At 2 PM we present an AIR Music Special, the long-gestating MIRRORBALL, hosted by Mel Larch. We follow that with a special 12″ Dance MIx edition of Sydney’s Big Electric Cat at 3 PM. You can hear these shows on The AIR website, or just click on this ingenious little embedded player…

Last August, when your PopCulteer and his wife were driving around Pennsylvania looking for toys and chocolate for our anniversary, we were passing the driving time by listening to the porn-nostalgia podcast, The Rialto Report. In particular, we were listening to a two-part podcast about porn-star turned Disco Queen, Andrea True.

This got Mel (Mrs. PopCulteer) talking about her love of Disco music of the late 1970s, and we came up with the idea of doing a Disco Music special for The AIR, with the idea that it might turn into a series if enough people like it.  Life, as it is wont to do, kept getting in the way, and it wasn’t until the Coronavirus shutdown that we had time to pull the trigger on the show.

MIRRORBALL is Mel’s baby. While I hated Disco during its peak, I have come to appreciate the production and the musicianship and actually like the best of it now, but Mel knows this stuff inside and out, so I just follow her lead while producing the program.

You can tune in at 2 PM and hear how it turned out. Later today, it will go up in the Podcast section of The AIR website, so you can listen on demand. Let us know what you think. Mel would love to do more of these, and we plan to bring you more specials that focus on different types of music in the future.

 

Check out the playlist of this mixtape-style show…

MIRRORBALL PILOT

Chic “Le Freak”
Heatwave “Boogie Nights”
LaBelle “Lady Marmalade”
Earth Wind and Fire “Boogie Wonderland”
Andrea True Connection “More, More, More”
The MIracles “Love Machine”
Sister Sledge “We Are Family”
Van McCoy “The Hustle”
The Village People “YMCA”
Thelma Houston “Don’t Leave Me This Way”
K.C. and the Sunshine Band “That’s The Way”
The Trammps “Disco Inferno”
Gloria Gaynor “I Will Survive”
Kool And The Gang “Get Down On It”
The Bee Gees “Night Fever”
Donna Summer “Last Dance”

You can hear MIRRORBALL Friday, May 1, at 2 PM and 10 PM, with replays Saturday at 7 PM and 11 PM, and Sunday at 9 AM and 5 PM.

Earlier in the week, when Sydney Fileen got word that her show would be preceded by a Disco special, she decided to delay her originally-planned show and produced a new episode made up entirely of 12″ Dance remixes of New Wave Tunes. You can hear the results at 3 PM Friday on Sydney’s Big Electric Cat.

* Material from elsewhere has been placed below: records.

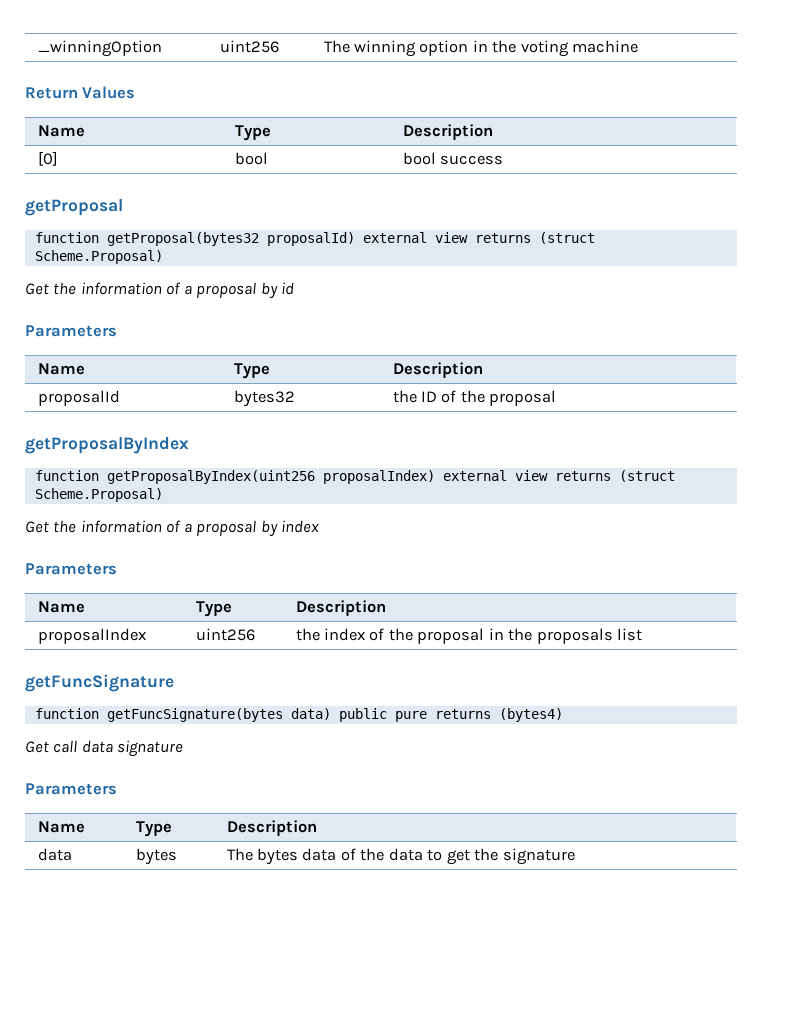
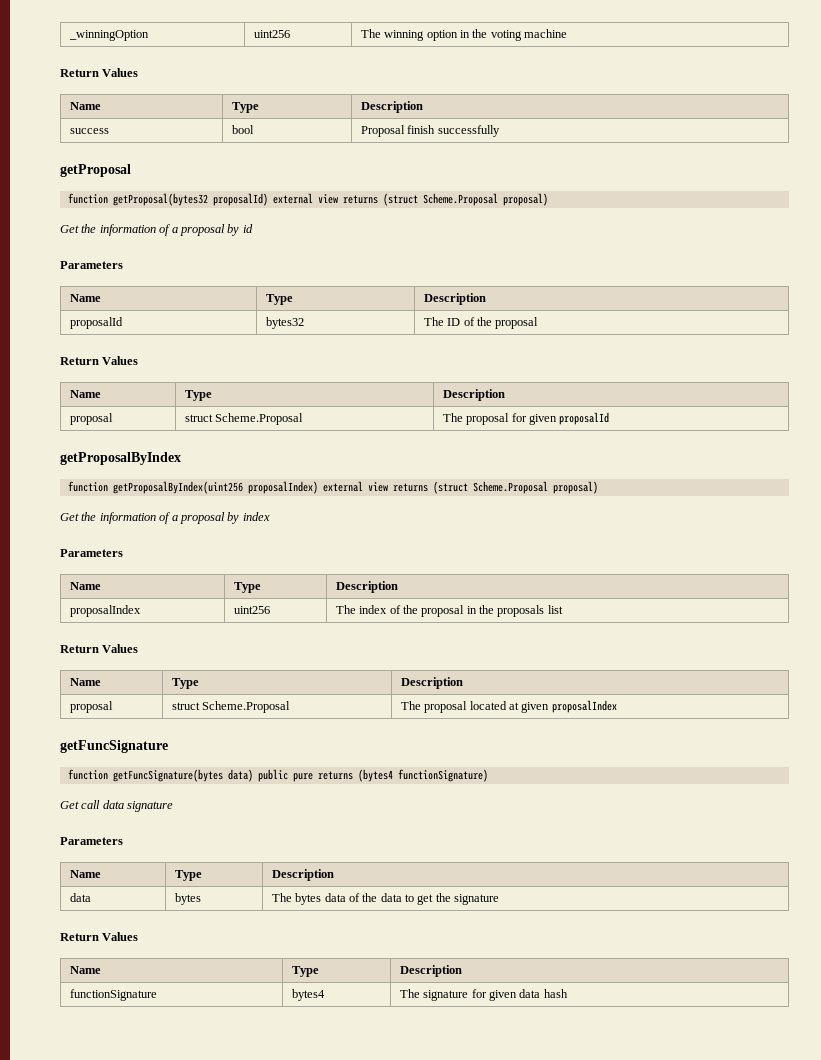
[37,151,58,166] [0] -> [69,128,109,134] success
[402,152,504,165] bool success -> [360,125,500,137] Proposal finish successfully
[34,250,163,264] Scheme.Proposal) -> [422,193,548,206] Scheme.Proposal proposal)
[392,390,417,403] the -> [423,317,444,326] The
(557, 398) none -> [60,356,139,365] [69,390,101,398] [184,390,212,401] [442,389,505,401] [69,413,113,425] [184,413,304,425] [442,412,610,425] // Return Values // Name | Type | Description // proposal | struct Scheme.Proposal | The proposal for given proposalId
[34,488,163,502] Scheme.Proposal) -> [472,481,598,494] Scheme.Proposal proposal)
[295,628,320,641] the -> [335,605,356,614] The
(643, 634) none -> [60,644,139,653] [69,678,101,686] [171,678,199,689] [400,677,463,689] [69,701,113,713] [171,701,291,713] [400,700,617,713] // Return Values // Name | Type | Description // proposal | struct Scheme.Proposal | The proposal located at given proposalIndex
[498,708,563,722] (bytes4) -> [357,769,488,782] (bytes4 functionSignature)
(575, 856) none -> [60,932,139,941] [69,966,101,974] [291,966,319,977] [399,965,462,977] [69,989,157,1001] [291,989,325,1001] [399,989,568,1001] // Return Values // Name | Type | Description // functionSignature | bytes4 | The signature for given data hash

This is the second time that Sydney has devoted an episode of her show to dance mixes, and as what I suspect is a bit of an in-joke, it’s the second time that she has opened the show with a dance remix of “I Ran” by A Flock of Seagulls. I think she’s just showing off the fact that she has more than one different mix of the tune.

Check out the rest of what’s on Sydney’s Big Electric Cat this week…

BEC 057

A Flock of Seagulls “I Ran (So Far Away)”
Depeche Mode “Route 66”
Howard Jones “Like To Get To Know You Well”
Kim Wilde “Kids In America”
Joy Division “Love Will Tear Us Apart”
Kate Bush “The Big Sky”
INXS “Need You Tonight”
New Order “Blue Monday”
Chris Spedding “Pogo Dancing”
Missing Persons “If Only For The Moment”
Climie Fisher “Rise To The Occasion”
808 State “In Yer Face”
The B 52s “Dance This Mess Around”
The Clash “Radio Clash”
The Cure “Hot Hot Hot”
The Thompson Twins “Love On Your Side”
Frankie Goes To Hollywood “Relax”
M “Pop Muzik”
Romeo Void “Never Say Never”

Sydney’s Big Electric Cat is produced at Haversham Recording Institute in London, and can be heard every Friday at 3 PM, with replays Saturday afternoon, Tuesday at 7 AM, Wednesday at 8 PM and Thursday at Noon, exclusively on The AIR. You can also hear select episodes of Sydney’s Big Electric Cat as part of the overnight Haversham Recording Institute marathon that starts every Monday at 11 PM.

And that is it for this week’s PopCulteer. As always, check back for fresh content every day, including all our regular features.